De nombreuses personnes se sont impliquées dans la préparation de cet événement. La grande majorité des personnes cherchent la bénédiction, sont ouvertes, pleines d’espérance. Mais là où il y a du bien, un esprit négatif aussi se répand. Il y a aussi beaucoup de tensions dans la préparation. Même les Inuits font l’expérience d’hostilités et de discriminations, notamment de la part de certains médias qui publient de fausses informations, utilisant des histoires pour semer le trouble. La mission que le peuple demande, c’est la réconciliation. Et elle est remise en question. Mais nous gardons l’espoir que la bonté gagne.

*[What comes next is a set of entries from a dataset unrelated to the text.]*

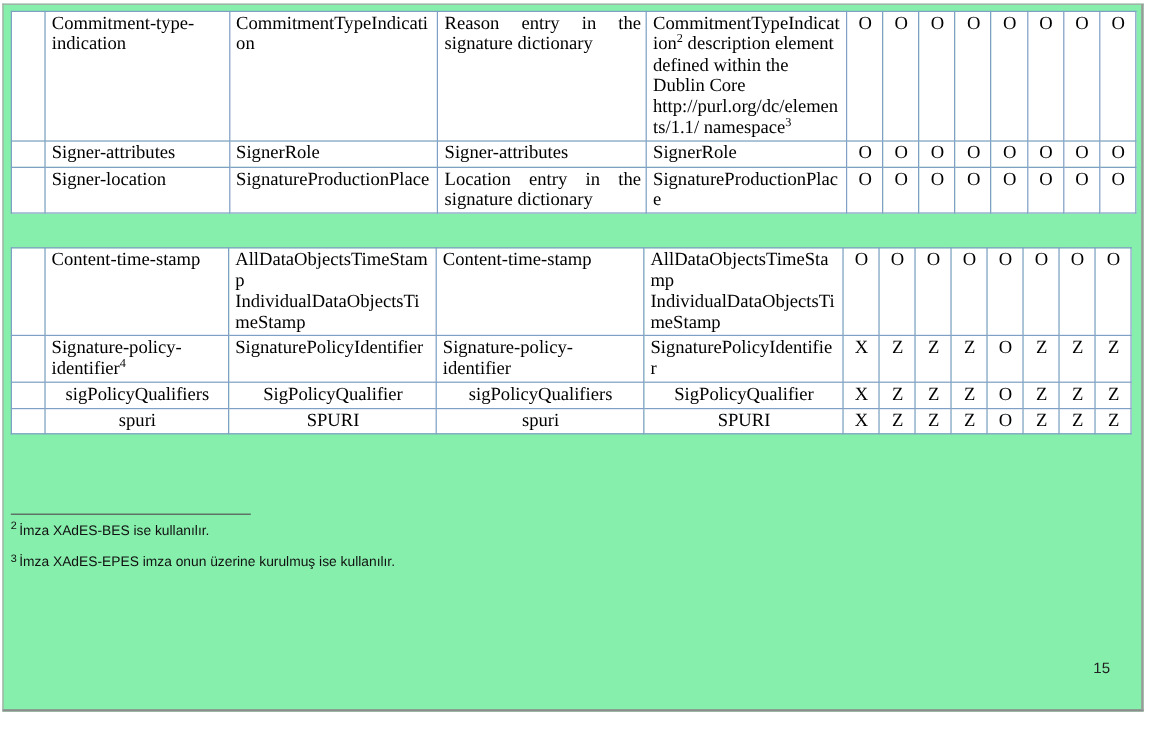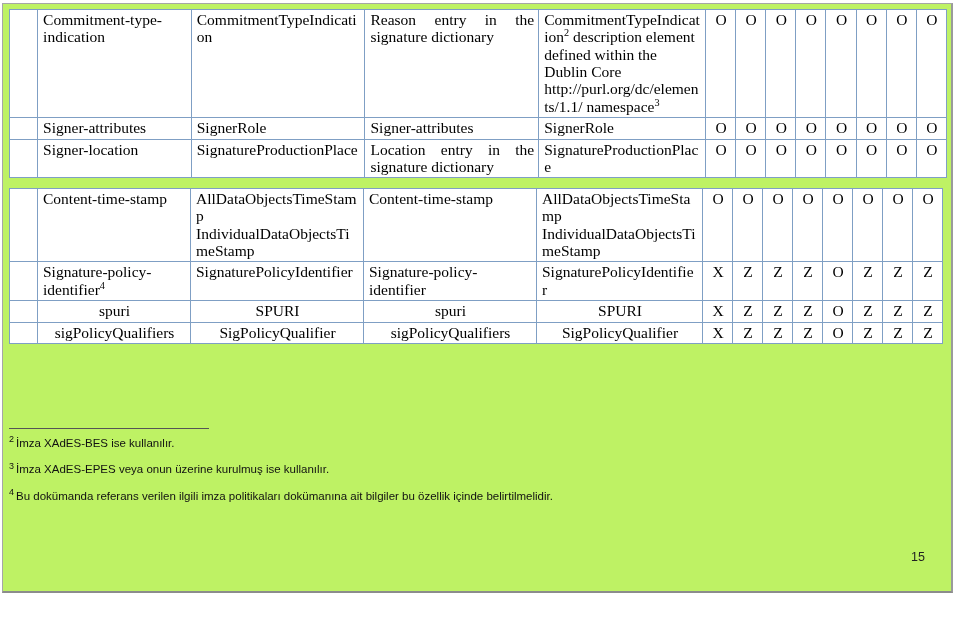"Commitment-type-indication" .page { background: #bef264 -> #86efac }
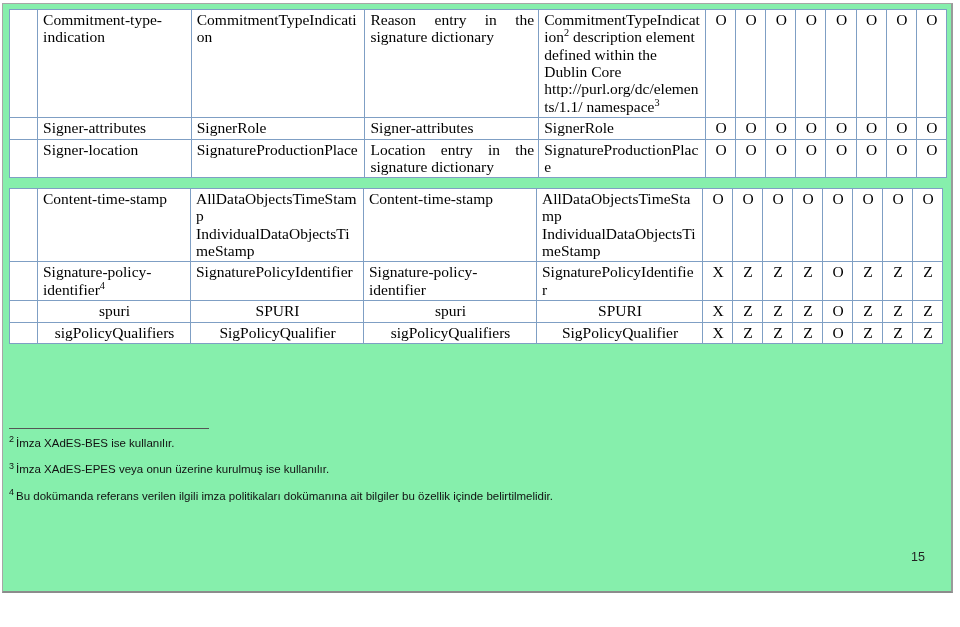"Content-time-stamp" #table-lower { top: 184px -> 202px }
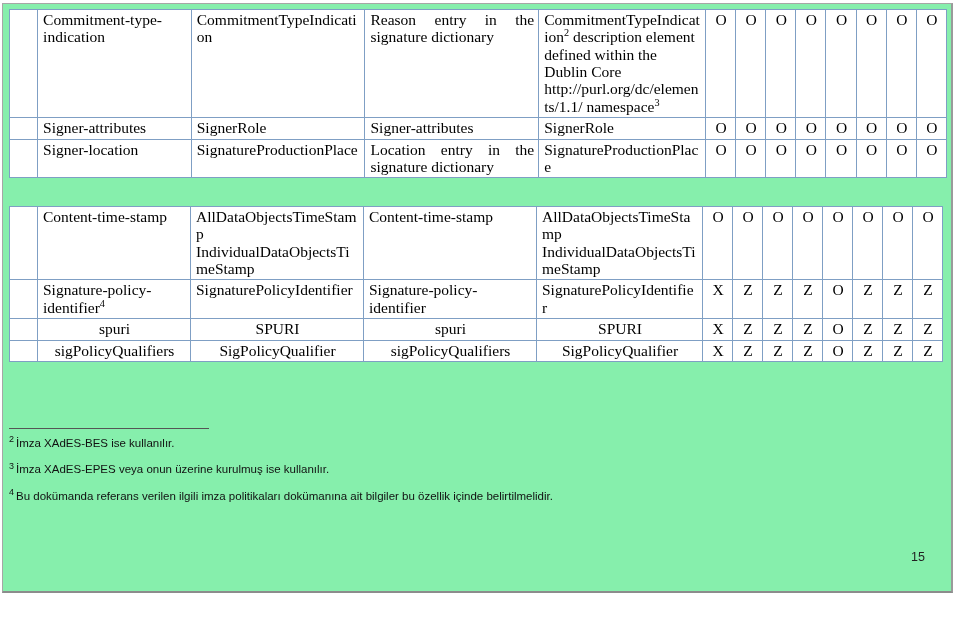"spuri" tr { order: before "sigPolicyQualifiers" -> after "sigPolicyQualifiers" }
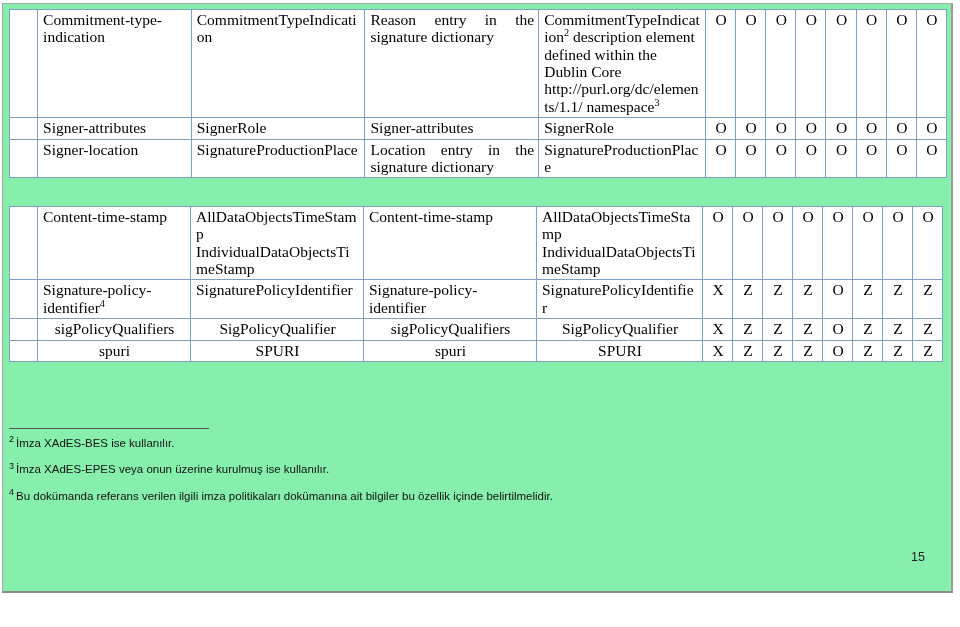"İmza XAdES-EPES veya onun üzerine" span { text: veya -> imza }
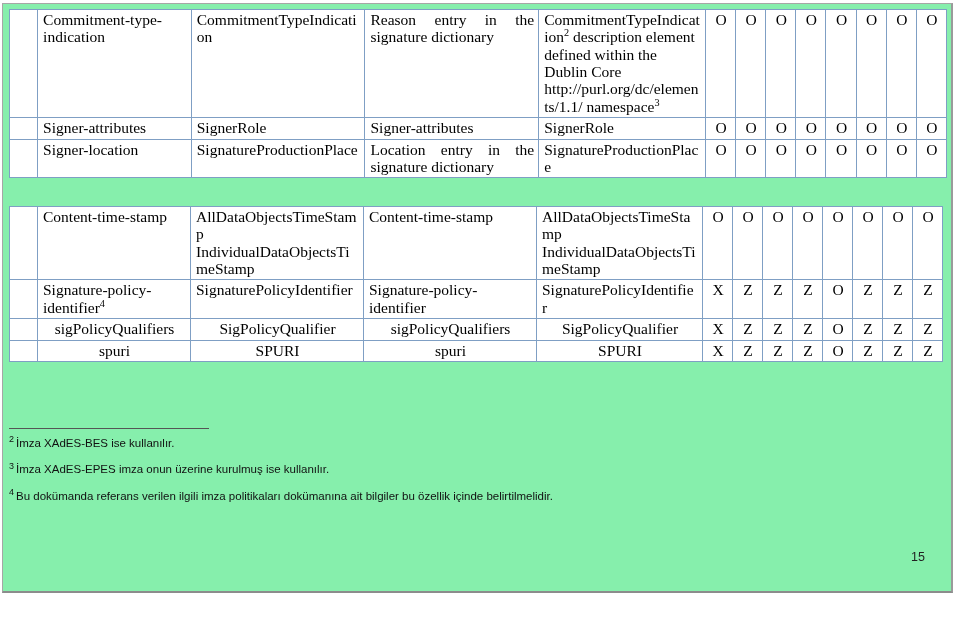"4 Bu dokümanda referans verilen" p.fn { html: <p><sup>4</sup><span>Bu dokümanda referans verilen ilgili imza politikaları dokümanına ait bilgiler bu özellik içinde belirtilmelidir.</span></p> -> none }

Où en est le chemin de vérité et de réconciliation sur les terres inuites?
Il y a eu des rencontres de chefs indigènes et de représentants du gouvernement, auxquelles j’ai participé. Mais je tiens à souligner que la réconciliation n’est pas quelque chose qui a lieu «aujourd’hui». C’est un processus. Mes 32 ans de ministère en Arctique étaient consacrés à la réconciliation, au pardon. Il ne suffit pas de participer à un événement d’une journée, et la réconciliation est faite. Non, la réconciliation n’est pas terminée. Et elle n’a rien à voir avec l’argent. Il faut des énormes efforts pour y parvenir.
Si quelqu’un comprend un peu ce qu’est la réconciliation, il fera tout ce qu’il peut de bon pour y parvenir. Nous espérons que la visite du pape permettra cela, que l’on pourra passer de l’obscurité à la lumière, de la souffrance à l’espoir. La force et la foi des peuples de l’Arctique sont immenses. Beaucoup ont attendu et essayé de pardonner, de tourner la page, mais certaines histoires reviennent et les blessures se rouvrent. Pour un vrai processus de réconciliation, il faut aussi pouvoir parler du bien qui a été fait, pas seulement regarder le passé en termes négatifs. (cath.ch/imedia/ak/rz)
*Jean Paul II s’est aussi rendu à Fairbanks, en Alaska, aux portes de l’Arctique en 1984. Cette visite avait été vue comme un message pour cette région du globe, même si géographiquement Fairbanks n’appartient pas au territoire polaire en tant que tel.